Copy the entries below word for word, but omit any pictures they contain.

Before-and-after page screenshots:
+--

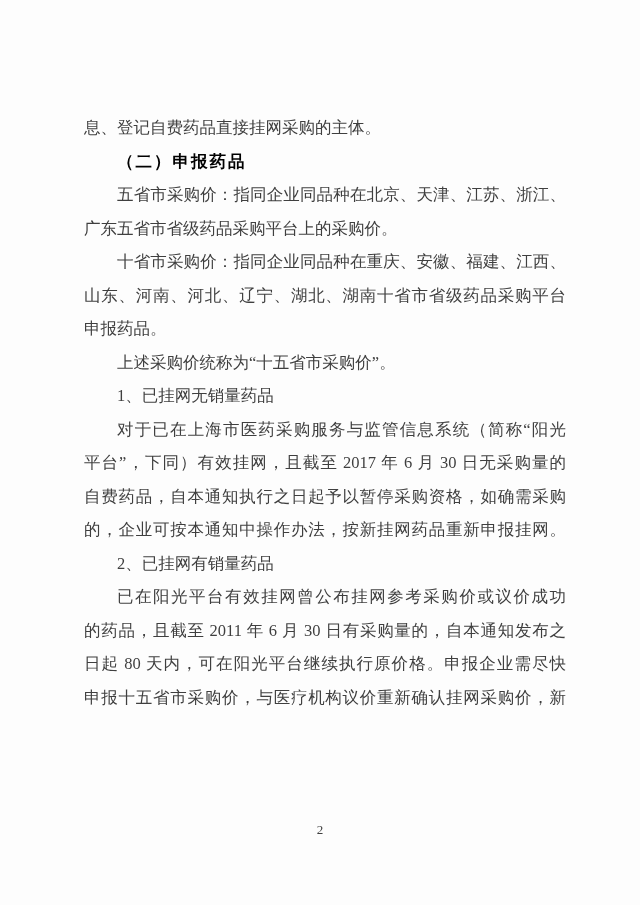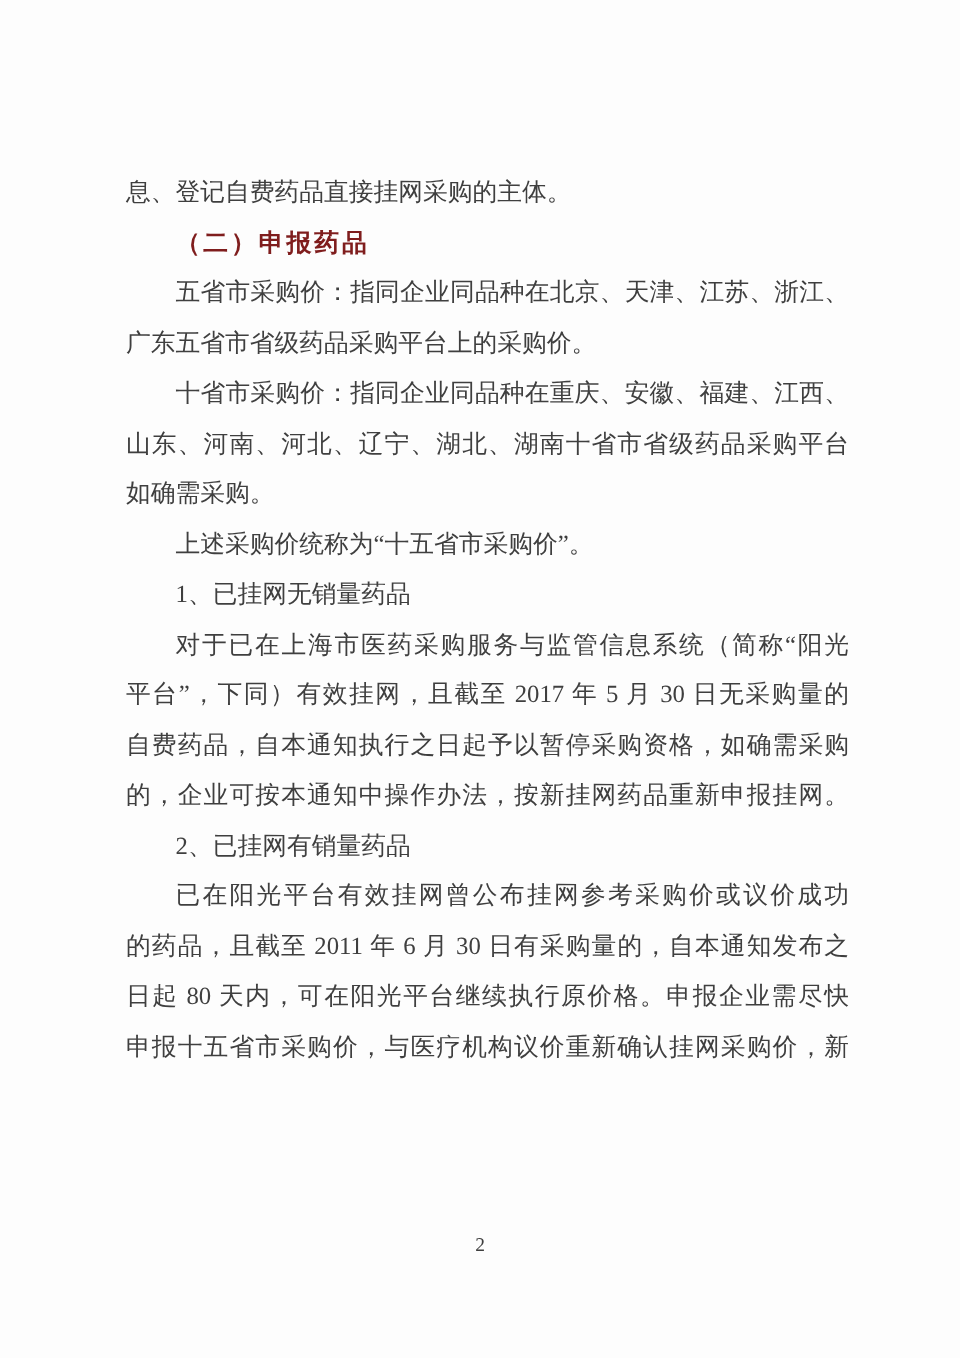--- a/index.html
+++ b/index.html
@@ -43,7 +43,7 @@
   .line.heading {
     text-indent: 33px;
     font-weight: bold;
-    color: #7f1d1d;
+    color: #000000;
     letter-spacing: 2px;
   }
   .page-footer {

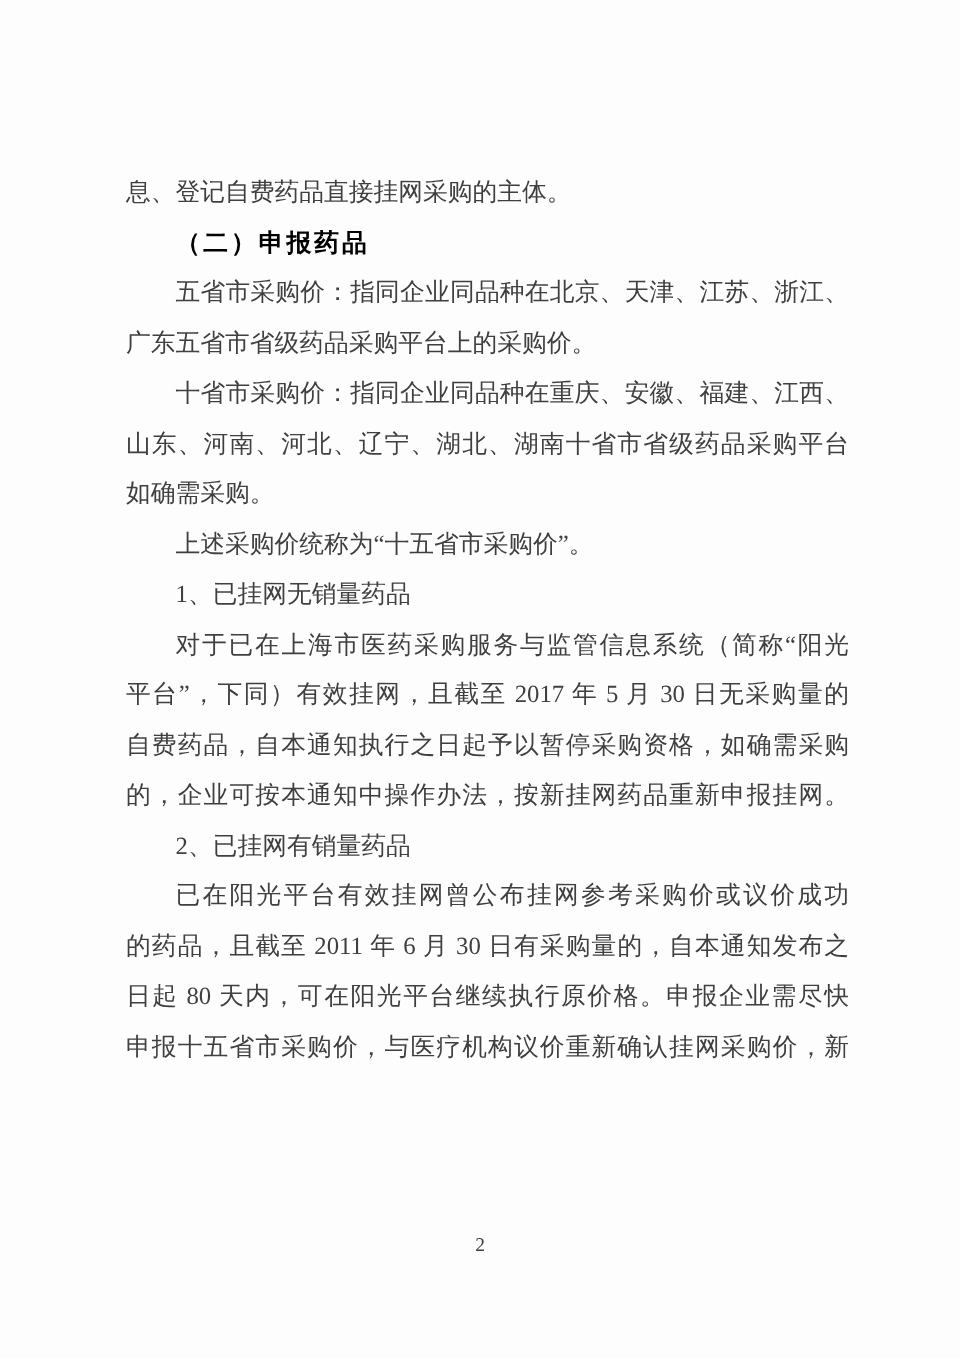--- a/index.html
+++ b/index.html
@@ -68,7 +68,7 @@
       <div class="line plain">广东五省市省级药品采购平台上的采购价。</div>
       <div class="line indent-justify">十省市采购价：指同企业同品种在重庆、安徽、福建、江西、</div>
       <div class="line justify">山东、河南、河北、辽宁、湖北、湖南十省市省级药品采购平台</div>
-      <div class="line plain">如确需采购。</div>
+      <div class="line plain">申报药品。</div>
       <div class="line indent">上述采购价统称为“十五省市采购价”。</div>
       <div class="line indent">1、已挂网无销量药品</div>
       <div class="line indent-justify">对于已在上海市医药采购服务与监管信息系统（简称“阳光</div>

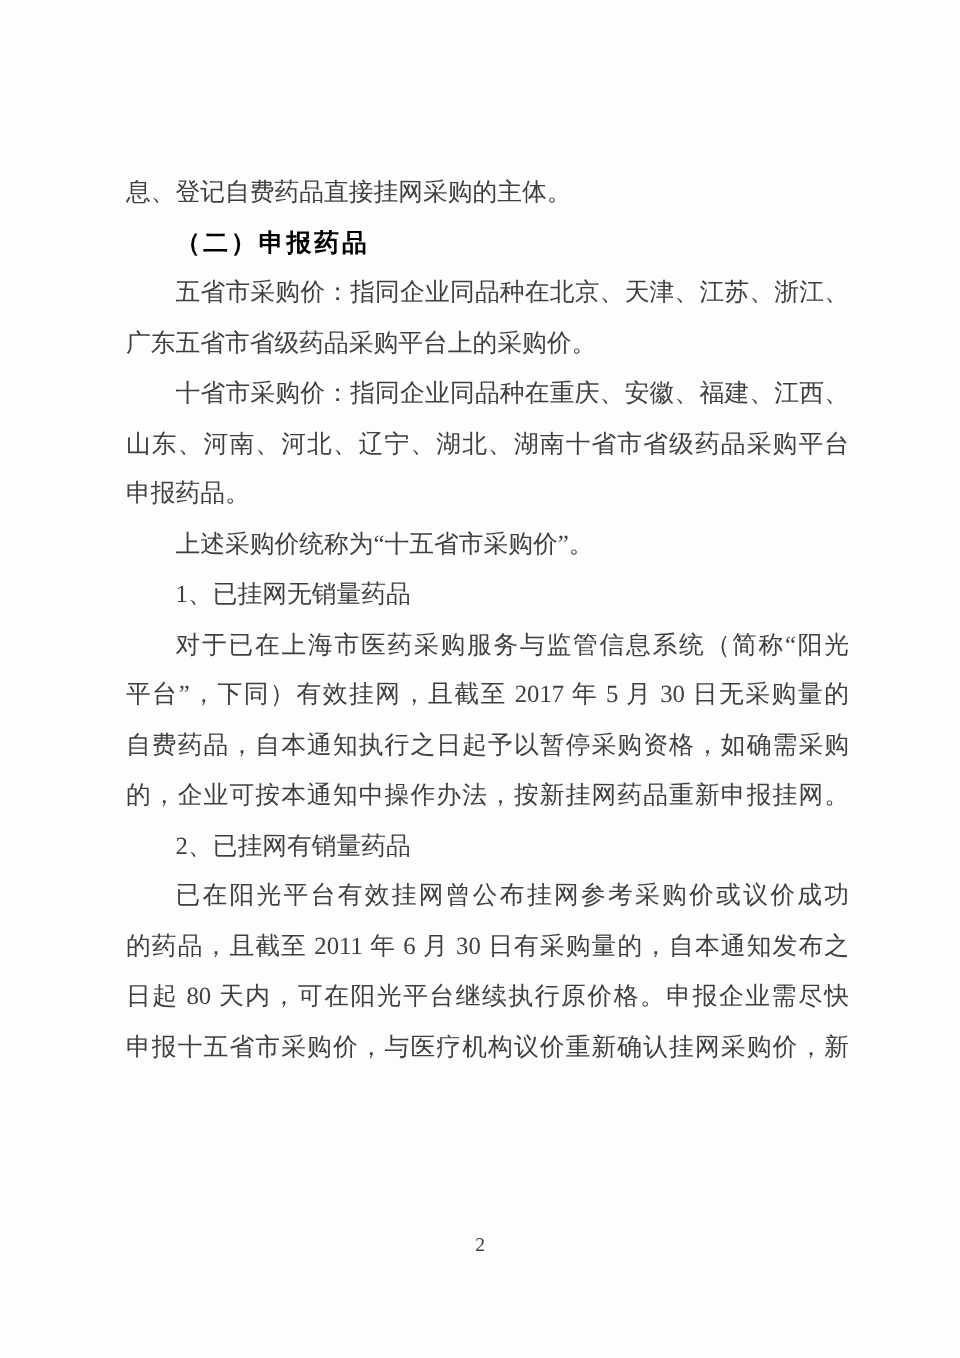--- a/index.html
+++ b/index.html
@@ -72,7 +72,7 @@
       <div class="line indent">上述采购价统称为“十五省市采购价”。</div>
       <div class="line indent">1、已挂网无销量药品</div>
       <div class="line indent-justify">对于已在上海市医药采购服务与监管信息系统（简称“阳光</div>
-      <div class="line justify">平台”，下同）有效挂网，且截至 2017 年 5 月 30 日无采购量的</div>
+      <div class="line justify">平台”，下同）有效挂网，且截至 2017 年 6 月 30 日无采购量的</div>
       <div class="line justify">自费药品，自本通知执行之日起予以暂停采购资格，如确需采购</div>
       <div class="line justify">的，企业可按本通知中操作办法，按新挂网药品重新申报挂网。</div>
       <div class="line indent">2、已挂网有销量药品</div>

+--

REPLY TO THE EXERCISE:
--- a/index.html
+++ b/index.html
@@ -43,7 +43,7 @@
   .line.heading {
     text-indent: 33px;
     font-weight: bold;
-    color: #7f1d1d;
+    color: #000000;
     letter-spacing: 2px;
   }
   .page-footer {

--- a/index.html
+++ b/index.html
@@ -68,7 +68,7 @@
       <div class="line plain">广东五省市省级药品采购平台上的采购价。</div>
       <div class="line indent-justify">十省市采购价：指同企业同品种在重庆、安徽、福建、江西、</div>
       <div class="line justify">山东、河南、河北、辽宁、湖北、湖南十省市省级药品采购平台</div>
-      <div class="line plain">如确需采购。</div>
+      <div class="line plain">申报药品。</div>
       <div class="line indent">上述采购价统称为“十五省市采购价”。</div>
       <div class="line indent">1、已挂网无销量药品</div>
       <div class="line indent-justify">对于已在上海市医药采购服务与监管信息系统（简称“阳光</div>

--- a/index.html
+++ b/index.html
@@ -72,7 +72,7 @@
       <div class="line indent">上述采购价统称为“十五省市采购价”。</div>
       <div class="line indent">1、已挂网无销量药品</div>
       <div class="line indent-justify">对于已在上海市医药采购服务与监管信息系统（简称“阳光</div>
-      <div class="line justify">平台”，下同）有效挂网，且截至 2017 年 5 月 30 日无采购量的</div>
+      <div class="line justify">平台”，下同）有效挂网，且截至 2017 年 6 月 30 日无采购量的</div>
       <div class="line justify">自费药品，自本通知执行之日起予以暂停采购资格，如确需采购</div>
       <div class="line justify">的，企业可按本通知中操作办法，按新挂网药品重新申报挂网。</div>
       <div class="line indent">2、已挂网有销量药品</div>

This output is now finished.